At every stop, he was at the knees (and under the feet of) family friends Earle, Van Zandt and Guy Clark. At age five -- and Clark never lets him forget this -- Lomax was pulled from a burning bedroom by the songwriting ex-volunteer fireman. At eight, Lomax was taught to shoot a pistol by Earle, who was then at work on his song "The Devil's Right Hand." "Dirty Harry you ain't" was the troubadour's appraisal of Lomax's pistoleering.
Later Lomax was to serve as Earle's first and last 12-year-old roadie on a brief tour that consisted of gigs in Dallas, Shreveport, Louisiana, and Newport, Arkansas. At 14, Lomax returned to Houston, where he endured four years of learning to be "a man for others" at Strake Jesuit College Prep. At 21, Lomax abandoned his music business and journalism studies at Nashville's Belmont University for a three-month tour of Europe, which he parlayed into three years and a marriage to an English lass.
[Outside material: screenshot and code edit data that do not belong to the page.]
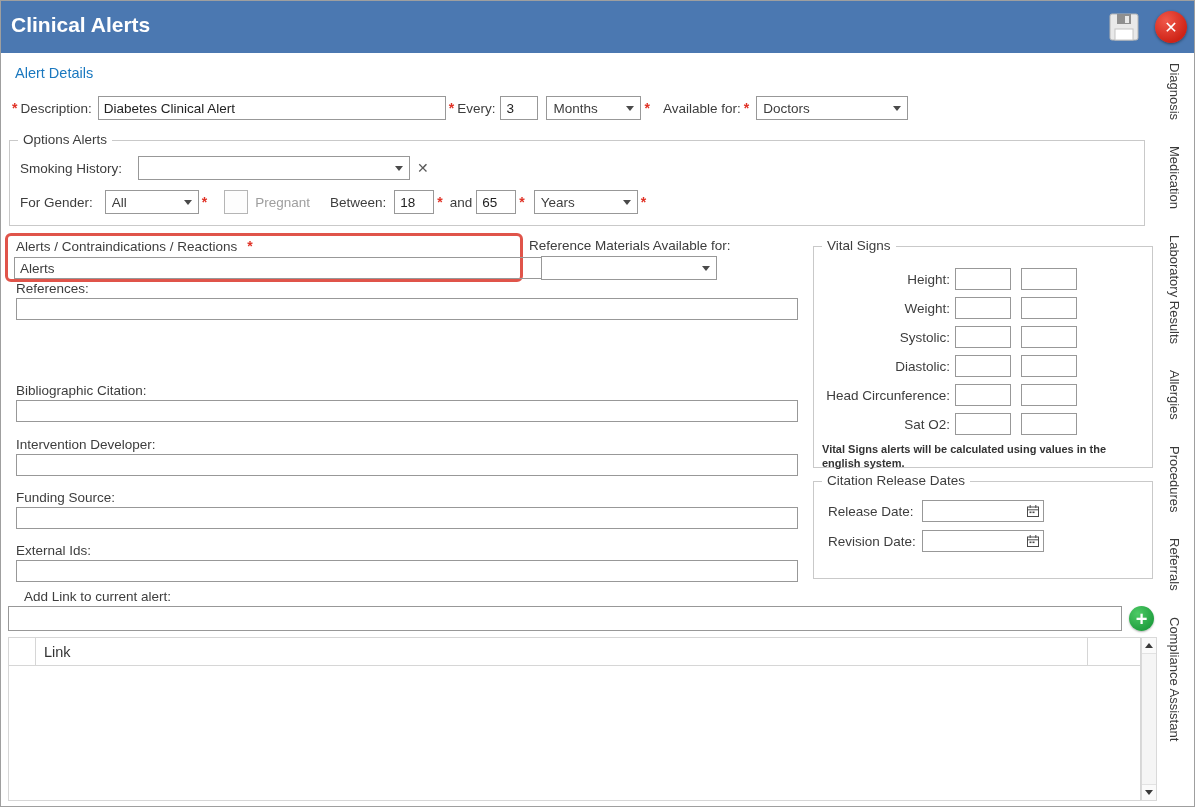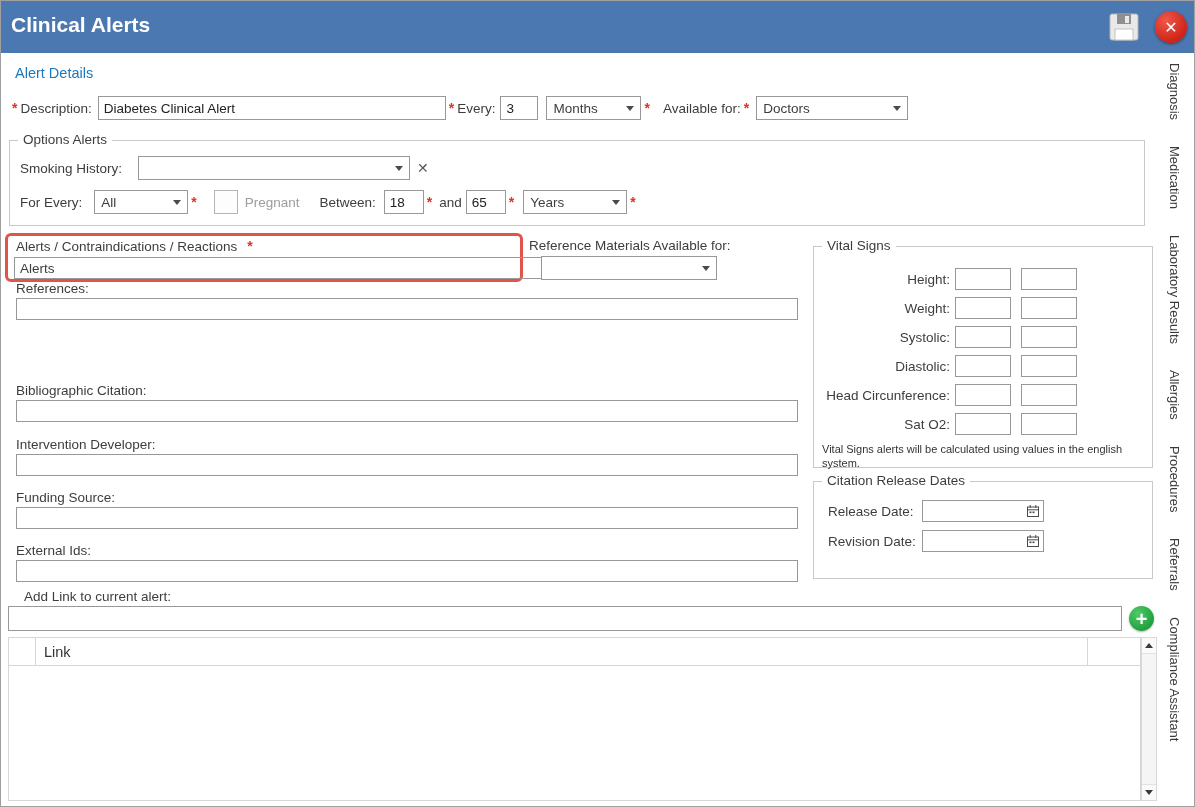--- a/index.html
+++ b/index.html
@@ -56,21 +56,21 @@
   .alerts-combo { position:absolute; top:21px; left:6px; width:565px; height:22px; border:1px solid #989898; box-sizing:border-box; display:flex; align-items:center; padding:0 5px; cursor:pointer; }
   
   .block { position:absolute; left:15px; width:782px; }
   .block .block-label { display:block; margin-bottom:2px; }
   .block .tb { width:100%; height:22px; }
   
   .vs-rows { padding-top:21px; }
   .vs-row { display:flex; align-items:center; height:22px; margin:0 6px 7px 6px; }
   .vs-row .vs-lbl { width:130px; text-align:right; margin-right:5px; flex:none; }
   .vs-row .tb { width:56px; height:22px; margin-right:10px; flex:none; }
-  .vs-note { margin:6px 8px 0 8px; font-size:11px; font-weight:normal; color:#333; line-height:1.3; }
+  .vs-note { margin:6px 8px 0 8px; font-size:11px; font-weight:bold; color:#333; line-height:1.3; }
   
   .cd-row { display:flex; align-items:center; margin:0 0 8px 14px; height:22px; }
   .cd-row .cd-lbl { width:94px; flex:none; }
   .datebox { width:122px; height:22px; border:1px solid #989898; box-sizing:border-box; display:flex; align-items:center; background:#fff; cursor:pointer; }
   .datebox .cal { margin-left:auto; margin-right:3px; display:flex; }
   
   .addlink-input { position:absolute; left:7px; top:553px; width:1114px; height:25px; }
   .add-btn {
     position:absolute; left:1128px; top:553px; width:25px; height:25px; border-radius:50%;
     background:radial-gradient(circle at 35% 30%, #4ecb66, #1f9e3e 75%);
@@ -152,21 +152,21 @@
       <span class="legend">Options Alerts</span>
       <div class="row" style="top:15px; left:10px; position:absolute;">
         <span class="lbl">Smoking History:</span>
         <div class="combo" style="width:272px; margin-left:16px;">
           <span class="val"></span>
           <span class="arrow"></span>
         </div>
         <span class="clear-x">✕</span>
       </div>
       <div class="row" style="top:49px; left:10px; position:absolute;">
-        <span class="lbl">For Every:</span>
+        <span class="lbl">For Gender:</span>
         <div class="combo" style="width:94px; margin-left:12px;">
           <span class="val">All</span>
           <span class="arrow"></span>
         </div>
         <span class="req">*</span>
         <span class="checkbox" style="margin-left:14px;"></span>
         <span class="lbl dim" style="margin-left:7px;">Pregnant</span>
         <span class="lbl" style="margin-left:20px;">Between:</span>
         <input class="tb" style="width: 40px; margin-left: 8px;" value="18">
         <span class="req">*</span>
Along the way he cut lawns in Lancashire (the land of his ancestors), processed melons in the Israeli desert and got positively Gauguined on absinthe in Prague.
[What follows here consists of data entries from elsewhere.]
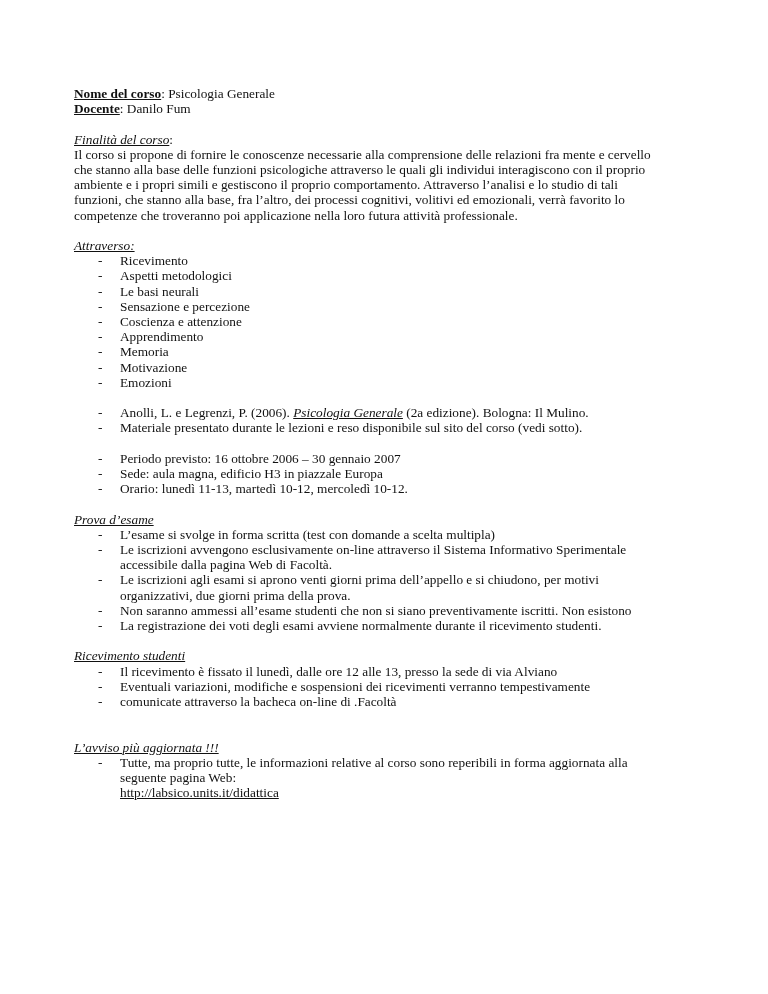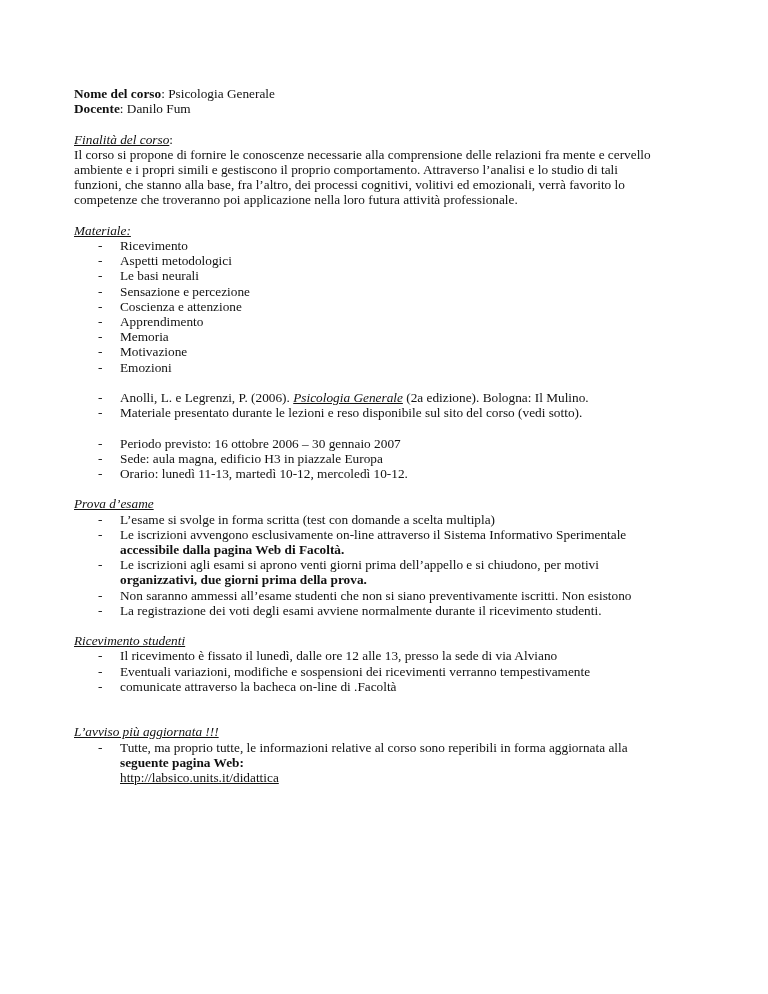--- a/index.html
+++ b/index.html
@@ -3,56 +3,57 @@
   <meta charset="utf-8">
   <style>
     html, body { margin: 0; padding: 0; background: #ffffff; }
     body {
       width: 768px; height: 994px; overflow: hidden; position: relative;
       font-family: "Liberation Serif", "DejaVu Serif", serif;
       font-size: 13.3px; line-height: 15.2px; color: #111111;
     }
     .page { position: absolute; left: 74px; top: 86px; width: 630px; }
     .line { white-space: nowrap; }
-    .b { font-weight: bold; }
+    .b { font-weight: bold; text-decoration: underline; }
     .i { font-style: italic; text-decoration: underline; }
     .gap { height: 15.2px; }
     .gap2 { height: 30.4px; }
     .list { margin: 0; padding: 0; list-style: none; }
     .list li { position: relative; padding-left: 46px; }
     .list li .dash { position: absolute; left: 24px; top: 0; }
     .list li .txt { display: block; }
-    .cont { display: block; font-weight: bold; }
+    .cont { display: block; }
     .url { display: block; text-decoration: underline; }
   </style>
 </head>
 <body>
 
 <div class="page">
 
   <div class="line">
     <span class="b">Nome del corso</span><span>: Psicologia Generale</span>
   </div>
   <div class="line">
     <span class="b">Docente</span><span>: Danilo Fum</span>
   </div>
 
   <div class="gap"></div>
 
   <div class="line"><span class="i">Finalità del corso</span><span>:</span></div>
   <div>
     <div class="line">Il corso si propone di fornire le conoscenze necessarie  alla comprensione delle relazioni fra mente e cervello</div>
+    <div class="line">che stanno alla base delle funzioni psicologiche attraverso le quali gli individui interagiscono con il proprio</div>
     <div class="line">ambiente e i propri simili e gestiscono il proprio comportamento.  Attraverso l’analisi e lo studio di tali</div>
     <div class="line">funzioni, che stanno alla base, fra l’altro, dei processi cognitivi, volitivi ed emozionali, verrà favorito lo</div>
     <div class="line">competenze che troveranno poi applicazione nella loro futura attività professionale.</div>
   </div>
 
   <div class="gap"></div>
 
-  <div class="line i">Materiale:</div>
+  <div class="line i">Attraverso:</div>
   <ul class="list">
     <li>
         <span class="dash">-</span>
         <span class="txt">Ricevimento</span>
       </li>
     <li>
         <span class="dash">-</span>
         <span class="txt">Aspetti metodologici</span>
       </li>
     <li>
Since arriving in Houston in 1997, Lomax has written freelance articles for the Houston Press, Fort Worth Weekly and Houston Blues Review. He also helped annotate and produce Demon Records' rerelease of Huey Meaux's Crazy Cajun catalog. John Nova Lomax loves Houston music in all its multiethnic multiplicity, especially when it revels in its provincialism.